Pelas ruas de Porto Alegre é possível vislumbrar muitos velhos que perambulam em sinaleiras e bancos das praças. A legião de pedintes que lotou o Centro começa, agora, a invadir os bairros periféricos.
Um país onde idosos cegos são obrigados a driblar portas giratórias não merece o título de quinta economia do mundo
Os idosos brasileiros devem ter inveja de seus contemporâneos que vivem no Japão. Lá eles são tratados como sábios, verdadeiras referências do bem viver e detentores de segredos de vida que são legados a seus herdeiros. Aqui, no entanto, a figura de um idoso na fila é motivo suficiente para muxoxos porque nós, menos velhos, não temos paciência com aqueles que caminham lentamente ou possuem dificuldade de ver ou enxergar.

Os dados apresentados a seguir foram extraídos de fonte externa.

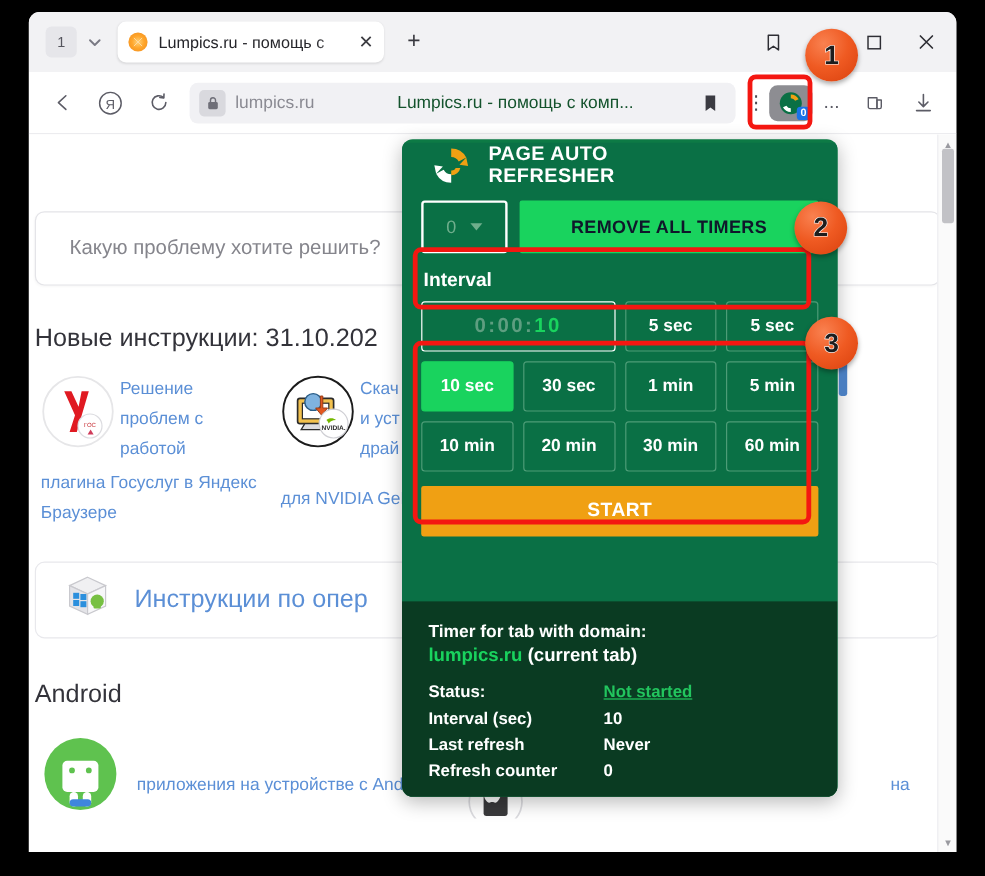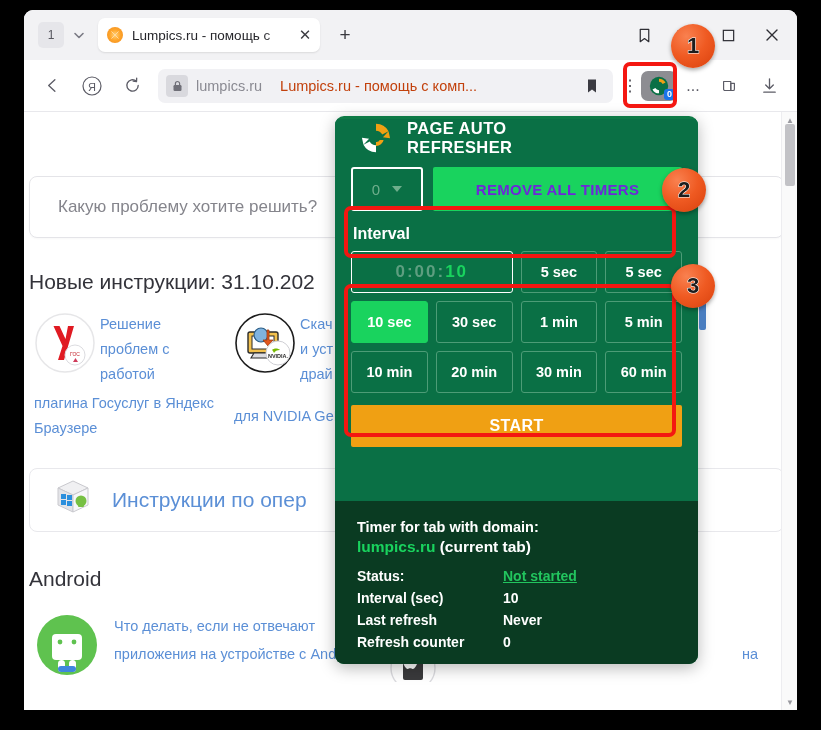--- a/index.html
+++ b/index.html
@@ -133,10 +133,10 @@
     margin-left: 8px; flex: 0 0 auto;
   }
   .pagetitle {
-    font-size: 14.5px; color: #c2410c;
+    font-size: 14.5px; color: #14532d;
     margin-left: 18px;
     white-space: nowrap; overflow: hidden; text-overflow: clip;
-    flex: 1 1 auto; min-width: 0;
+    flex: 1 1 auto; min-width: 0; text-align: center;
   }
   .omni-icon { width: 26px; height: 26px; display:flex; align-items:center; justify-content:center; color:#3b3b42; flex:0 0 auto;}
   .kebab { width: 22px; display:flex; align-items:center; justify-content:center; color:#4a4a52; font-size:16px; letter-spacing:0; flex:0 0 auto;}

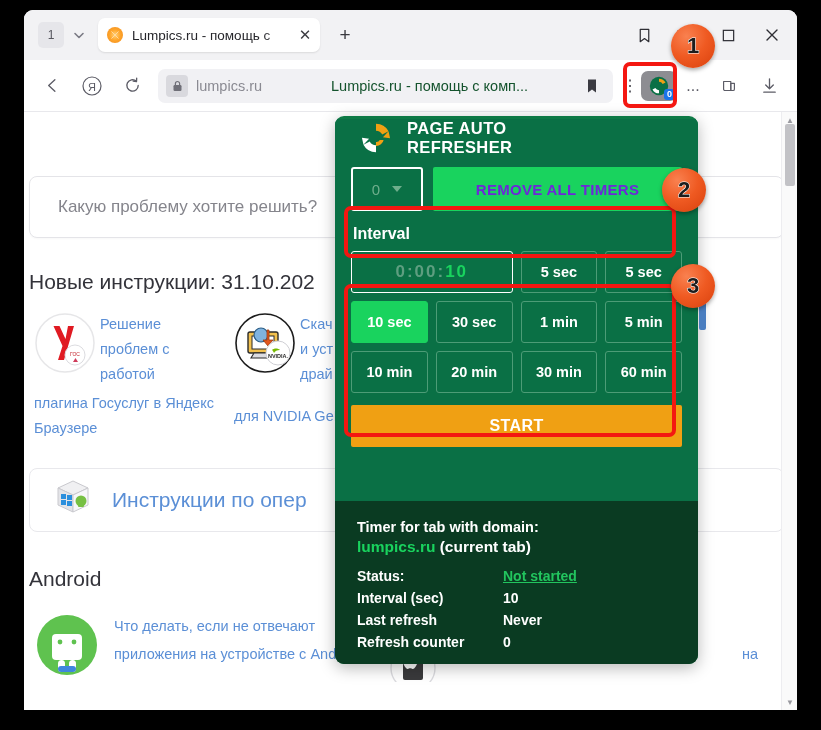--- a/index.html
+++ b/index.html
@@ -236,7 +236,7 @@
   .btn-remove {
     flex: 1 1 auto;
     background: #19d35e;
-    color: #6d28d9;
+    color: #0f172a;
     display: flex; align-items: center; justify-content: center;
     font-size: 15px; font-weight: 700; letter-spacing: .3px;
     border-radius: 2px;

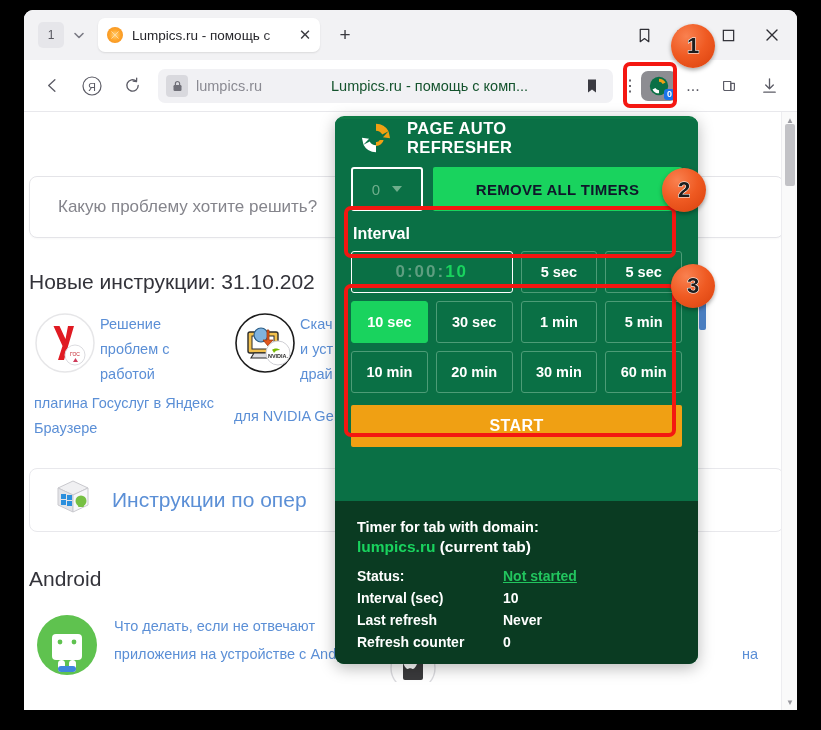--- a/index.html
+++ b/index.html
@@ -475,7 +475,7 @@
             </svg>
           </span>
           <span class="android-txt">
-            <span>Что делать, если не отвечают</span><br>
+            <br>
             <span>приложения на устройстве с Android</span>
           </span>
           <span style="margin-top:30px">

Esta semana vivenciei uma cena duplamente dramática que sintetiza a realidade. Numa época onde o caixa eletrônico armazena solução para todos os problemas excepcionalmente fui a uma agência bancária. Na saída, nenhum dos oito seguranças que zelavam atentamente pelo movimento “de suspeitos” do local tiveram a sensibilidade para acompanhar uma senhora que, além de idosa, era cega. Ela estava no segundo andar do prédio e usava uma bengala para a sua orientação.
Abandonei a fila do caixa e a conduzi até a saída. Apesar dos meus protestos, ninguém liberou a porta que estava chaveada, obrigando a pobre mulher a vencer três portas giratórias que, como todos podem imaginar, tornaram-se um obstáculo quase intransponível. Meu protesto ecoou veemente, mas sem qualquer reação pela agência lotada. Depois de muitos esbarrões, a idosa ganhou a rua, voltei à fila e tudo voltou ao “normal”.

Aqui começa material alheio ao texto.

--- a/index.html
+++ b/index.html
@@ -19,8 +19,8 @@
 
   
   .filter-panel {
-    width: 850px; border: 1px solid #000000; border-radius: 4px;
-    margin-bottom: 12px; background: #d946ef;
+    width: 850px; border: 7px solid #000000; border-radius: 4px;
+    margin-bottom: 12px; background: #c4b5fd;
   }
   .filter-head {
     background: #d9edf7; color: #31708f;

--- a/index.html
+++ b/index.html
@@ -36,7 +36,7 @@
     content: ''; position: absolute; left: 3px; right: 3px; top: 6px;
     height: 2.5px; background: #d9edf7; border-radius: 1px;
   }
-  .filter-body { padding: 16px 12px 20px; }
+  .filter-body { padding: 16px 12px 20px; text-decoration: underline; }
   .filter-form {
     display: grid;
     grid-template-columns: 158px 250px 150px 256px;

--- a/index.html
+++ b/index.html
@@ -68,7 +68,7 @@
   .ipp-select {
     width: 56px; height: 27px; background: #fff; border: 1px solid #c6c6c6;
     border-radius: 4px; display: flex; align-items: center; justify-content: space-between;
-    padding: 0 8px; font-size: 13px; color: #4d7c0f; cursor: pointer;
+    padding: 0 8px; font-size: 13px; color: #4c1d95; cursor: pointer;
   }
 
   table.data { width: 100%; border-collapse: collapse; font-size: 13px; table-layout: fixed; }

Um país que permite uma cena dantesca como estas certamente não tem compromisso com as pessoas. Crianças, pessoas portadoras de deficiência de todo tipo e velhos são sobreviventes num mundo onde a pressa dita nossa rotina. Todo o resto é mais importante, tem mais peso e repercussão diante destes personagens considerados “pessoas de segunda classe”.
Isso é no mínimo lamentável para um país que já não é tão jovem, que envelhece rapidamente e ostenta o título de quinta economia do mundo. Socialmente, todavia, estamos a léguas do primeiro mundo.